Margaret Ann Dawson appeals from the district court's order granting summary judgment in favor of the Small Business Administration ("SBA") and denying her motion for summary judgment. On appeal, Dawson argues in rem foreclosure of the mortgage she executed to guarantee her brother's promissory note is barred because of lack of notice of the sale of the debtor's collateral. We agree and reverse the judgment of the district court.

BACKGROUND

On December 22, 1982, Henry C. Dial executed and delivered to the National Bank of Commerce ("Bank") a promissory note in the original principal amount of $50,000, bearing interest at the rate of fourteen percent per annum. The note was secured by the inventory and fixtures of Dial's Hardware.
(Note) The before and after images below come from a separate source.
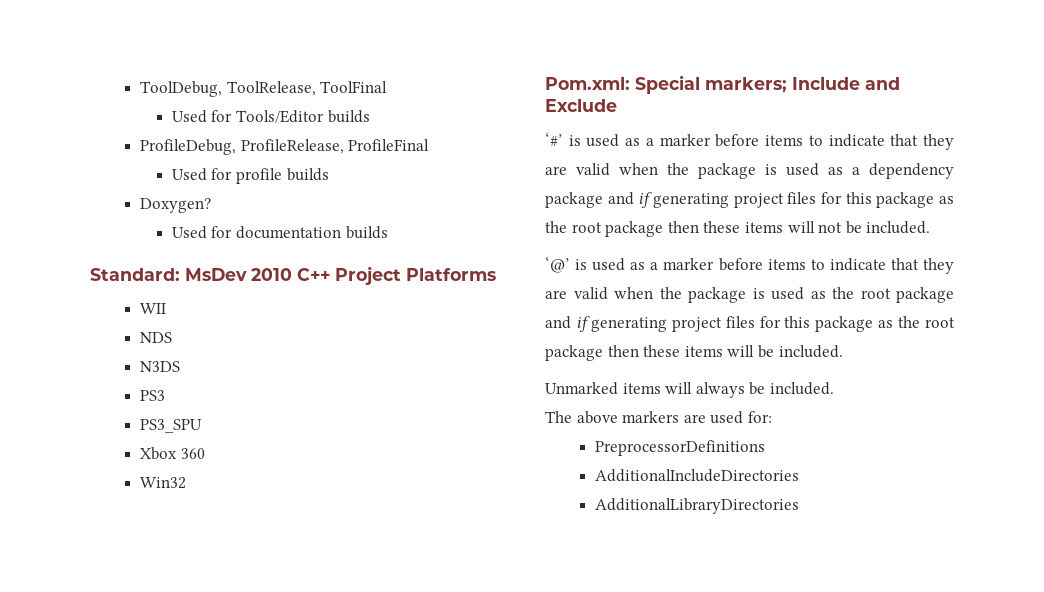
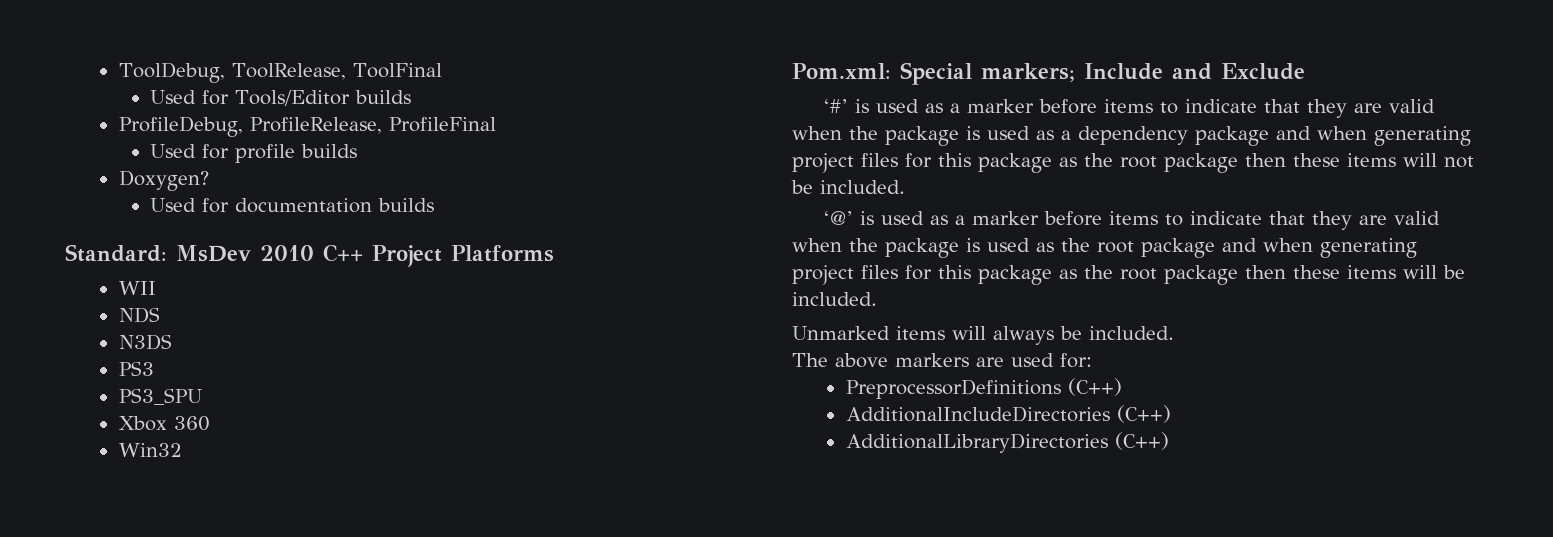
- ‘#’ is used as a marker before items to indicate that they are valid when the package is used as a dependency package and if generating project files for this package as the root package then these items will not be included.
+ ‘#’ is used as a marker before items to indicate that they are valid when the package is used as a dependency package and when generating project files for this package as the root package then these items will not be included.
- ‘@’ is used as a marker before items to indicate that they are valid when the package is used as the root package and if generating project files for this package as the root package then these items will be included.
+ ‘@’ is used as a marker before items to indicate that they are valid when the package is used as the root package and when generating project files for this package as the root package then these items will be included.
- PreprocessorDefinitions
+ PreprocessorDefinitions (C++)
- AdditionalIncludeDirectories
+ AdditionalIncludeDirectories (C++)
- AdditionalLibraryDirectories
+ AdditionalLibraryDirectories (C++)

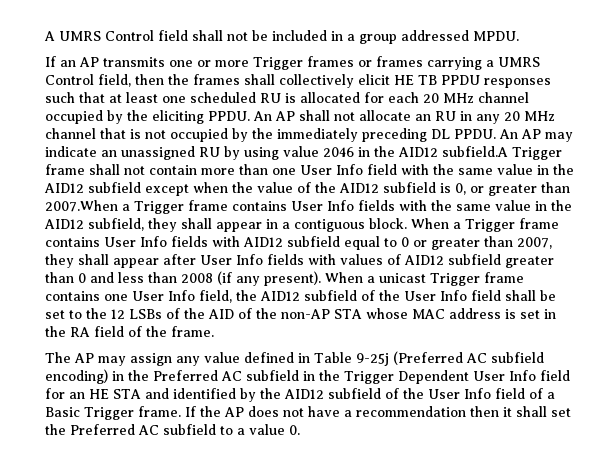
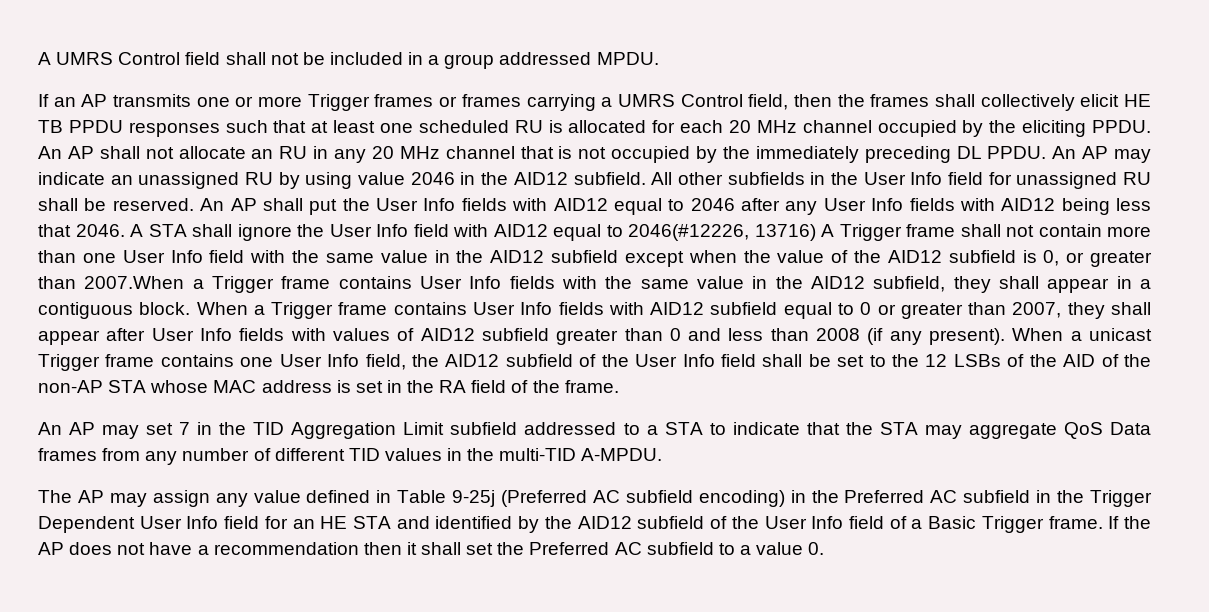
- An AP may indicate an unassigned RU by using value 2046 in the AID12 subfield.A Trigger frame shall not contain more than one User Info field with the same value in the AID12 subfield except when the value of the AID12 subfield is 0, or greater than 2007.When a Trigger frame contains User Info fields with the same value in the AID12 subfield, they shall appear in a contiguous block.
+ An AP may indicate an unassigned RU by using value 2046 in the AID12 subfield. All other subfields in the User Info field for unassigned RU shall be reserved. An AP shall put the User Info fields with AID12 equal to 2046 after any User Info fields with AID12 being less that 2046. A STA shall ignore the User Info field with AID12 equal to 2046(#12226, 13716) A Trigger frame shall not contain more than one User Info field with the same value in the AID12 subfield except when the value of the AID12 subfield is 0, or greater than 2007.When a Trigger frame contains User Info fields with the same value in the AID12 subfield, they shall appear in a contiguous block.
+ An AP may set 7 in the TID Aggregation Limit subfield addressed to a STA to indicate that the STA may aggregate QoS Data frames from any number of different TID values in the multi-TID A-MPDU.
Dial's sister, Margaret Ann Dawson, an accommodation guarantor of her brother, executed and delivered to the Bank a mortgage on real property located in Jefferson County, Arkansas to secure payment of the note. On July 1, 1983, Dial, the Bank, and Sam H. Stephens signed an Agreement for Assumption of Indebtedness ("Agreement") that provided that Stephens would assume all of the liabilities and obligations under the terms of the promissory note in exchange for the assets of Dial's Hardware. The Agreement provided, however, that Dial was not relieved of his personal liability to the Bank on the debt. Dial died on November 20, 1983, but the Bank never filed a claim against his estate. In April, 1986, Sam Stephens filed a bankruptcy petition and subsequently was discharged. The hardware store assets that secured the note assumed by Stephens were sold at a public auction for $16,249.71, and the proceeds were applied to the loan balance. The proceeds did not cover the entire amount of the remaining debt. Dawson never received notice of the auction and sale of the store assets.

In August, 1986, the Bank assigned the promissory note and Dawson's mortgage to the SBA. The SBA brought this action against Dawson, the guarantor, for in rem foreclosure of the mortgage originally pledged to the bank as security for the note. The SBA sought to pay off the remaining balance of the debt, which equalled $18,252.12 plus interest. Dawson counterclaimed for release of the mortgage as a cloud on her title. The district court granted summary judgment in favor of the SBA and denied Dawson's motion for summary judgment. On appeal, Dawson argues as a complete defense to the action that (1) she was discharged by a material alteration in the obligation secured, (2) the Arkansas statute of nonclaim barred an in rem judgment by the SBA against the collateral, and (3) the SBA was not entitled to foreclose on the mortgage securing the note because she was not given notice of the sale of the principal collateral.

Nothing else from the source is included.